US panel to study rising cost of gasoline
Obama wary of fraud, signs of overcharging
RENO — President Obama announced yesterday that the Justice Department is assembling a team to “root out any cases of fraud or manipulation’’ in oil markets that might be contributing to $4-a-gallon-plus gasoline prices.
“We are going to make sure that no one is taking advantage of the American people for their own short-term gain,’’ Obama said at a town hall-style meeting at a renewable energy plant in Reno.
Houshold budgets already crimped by layoffs, pay cuts, and tighter credit have little room to absorb higher gas prices, which hit an average of $3.83 a gallon in the Boston area yesterday, according to AAA — about a dollar higher than a year ago. The Energy Department projects that the average US household will pay $825 more for gas this year than in 2010.
Obama, decrying such levels “at a time when things were already pretty tough,’’ said Attorney General Eric Holder was forming the Financial Fraud Enforcement Working Group.
It will focus some of its investigation on “the role of traders and speculators,’’ Obama said. The group will include several Cabinet department officials, federal regulators, and the National Association of Attorneys General.
Some of its investigation will center on “the role of traders and speculators,’’ Obama said. The group will include several Cabinet department officials, federal regulators, and the National Association of Attorneys General.
In a statement in Washington, Holder promised to “be vigilant in monitoring the oil and gas markets for any wrongdoing so that consumers can be confident they are not paying higher prices as a result of illegal activity. If illegal conduct is responsible for increasing gas prices, state and federal authorities should take swift action.’’

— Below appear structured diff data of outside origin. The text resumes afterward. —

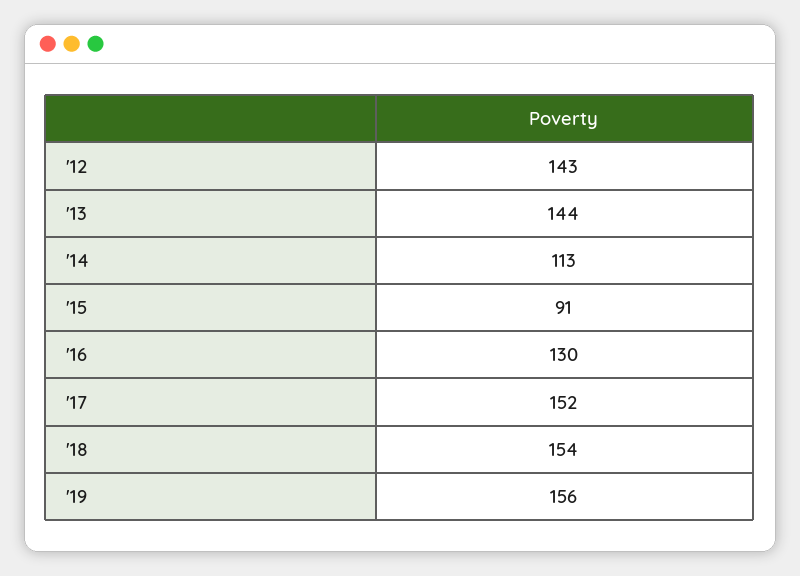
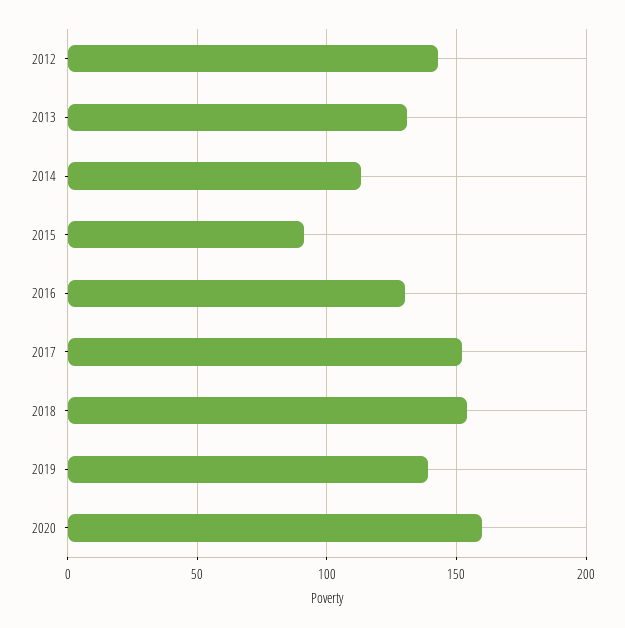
'13: 144 -> 130
'19: 156 -> 140
2020: none -> 160

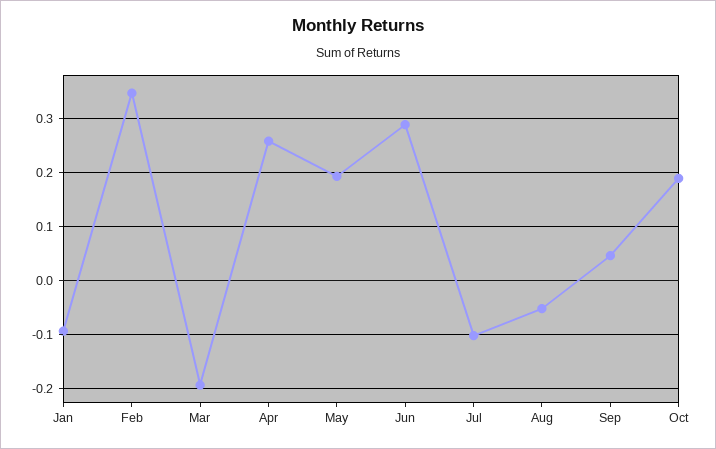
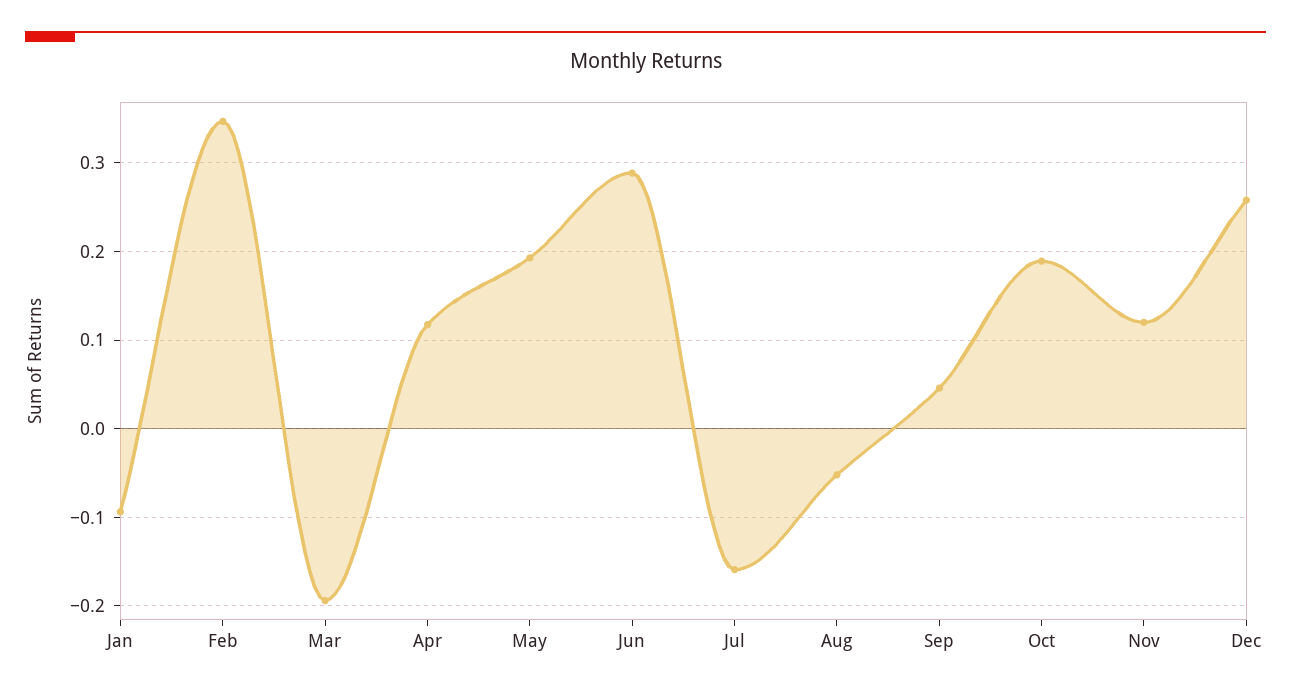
Apr: 0.26 -> 0.12
Jul: -0.1 -> -0.16
Nov: none -> 0.12
Dec: none -> 0.26

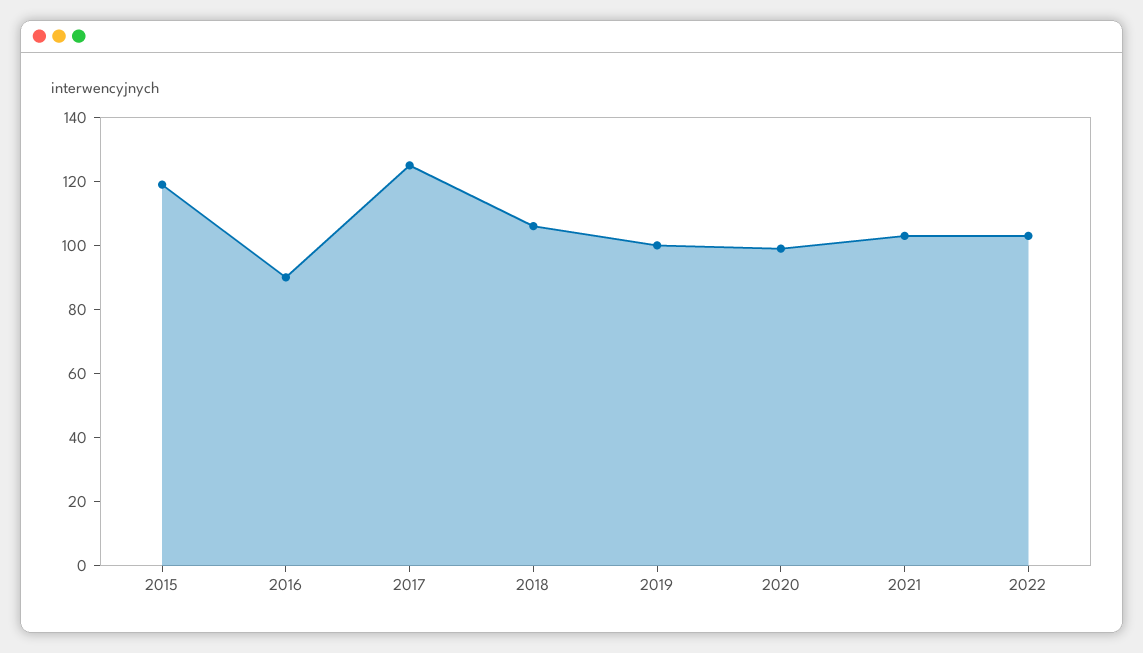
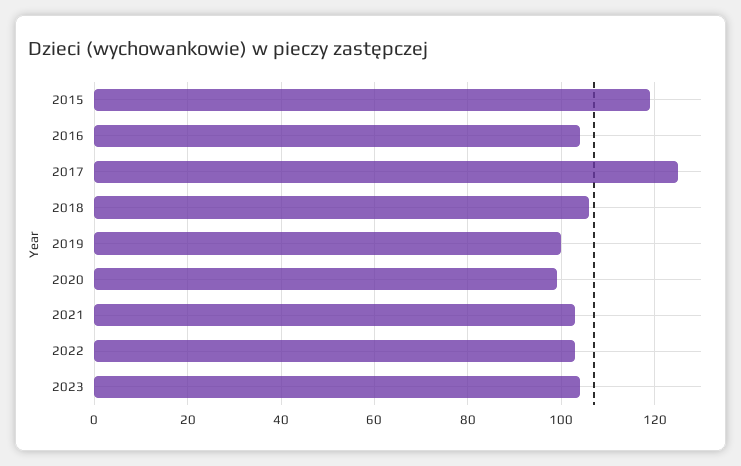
2016: 90 -> 105
2023: none -> 105

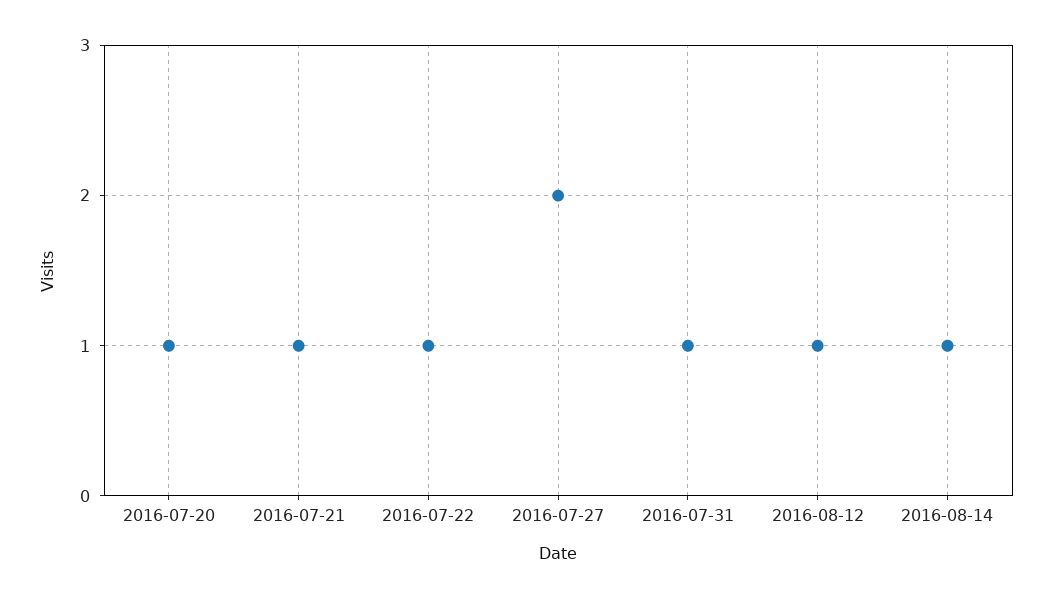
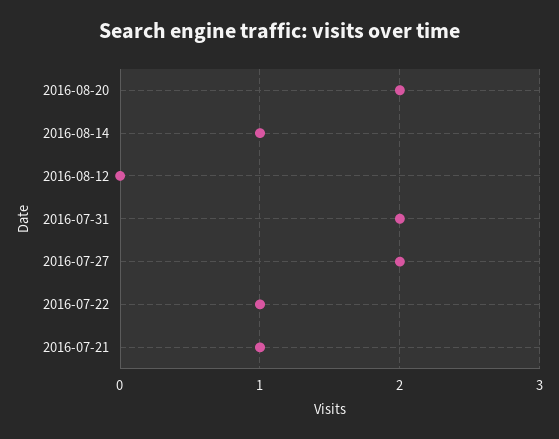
2016-07-20: 1 -> none
2016-07-31: 1 -> 2
2016-08-12: 1 -> 0
2016-08-20: none -> 2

However, in a Justice Department memo accompanying his statement, Holder suggested that no evidence had turned up yet of unlawful price manipulation.
“Based upon our work and research to date, it is evident that there are regional differences in gasoline prices, as well as differences in the statutory and other legal tools at the government’s disposal. It is also clear that there are lawful reasons for increases in gas prices, given supply and demand,’’ the memo said.
“Nonetheless, where consumers are harmed by unlawful conduct that has the effect of increasing gas prices, state and federal authorities will take swift action,’’ Holder said.
There isn’t much Obama can do to affect the price of gasoline in the short term. Gas prices have risen steadily as a result of tensions in the Middle East and northern Africa and rising demand from China and other emerging economies.
Obama is on a three-day West Coast swing that’s mixing presidential business with reelection campaigning.
Earlier, he told supporters in San Francisco he is pressing ahead with his agenda in a difficult political environment and that “change turned out to be a lot tougher than expected.’’
Obama addressed about 200 people who paid up to $35,800 apiece for the fund-raiser at San Francisco’s St. Regis Hotel, the first of four fund-raisers of the day. The other three were scheduled in Los Angeles.
Between his California events, Obama went to Reno and spoke at ElectraTherm Inc. He spoke in front of a machine that produces renewable energy from low-temperature heat waste.
Even though he’s running for reelection from the White House, Obama said he still wants to mount a grass-roots campaign. “We need you now more than ever,’’ he said. “Your engagement, your involvement, your commitments are going to be critically important.’’
Political tensions have increased lately, with a near government shutdown earlier this month, a showdown looming on raising the nation’s borrowing powers, and the ongoing debate over long-term deficit reduction.
Obama has called on Republicans and Democrats to work together. But Republicans, egged on by Tea Party activists, are demanding more spending cuts than Obama has proposed and are resisting his call for raising taxes on the wealthy. And, as Obama eases into his 2012-relection campaign, many of his liberal backers are pressing the president against making further concessions to the GOP on spending cuts and taxes.
Obama was interrupted by a small group among the paying guests who protested the detention of Bradley Manning, an Army private accused of leaking secret documents to WikiLeaks.
“We paid our dues; where’s our change?’’ the protesters sang to the president.
“We’ll vote for you in 2012, yes that’s true. Look at the Republicans — what else can we do?’’
Obama paused while security removed some of the protesters, then joked, “That’s a nice song. You guys have much better voices than I do.’’
Manning, suspected of illegally passing US government secrets to WikiLeaks while serving as an Army intelligence analyst in Iraq, was transferred this week to an Army prison in Kansas from the Marine brig in Quantico, Va., where he has spent the last nine months.
Obama’s West Coast visit — his most extensive travel since announcing his reelection bid — offered a glimpse of how he will seek to reenergize the independents and first-time voters who carried him to victory in 2008. Obama argues that more work must be done to make the vision of America he promised a reality, and that he is the only one who can see those hopes through.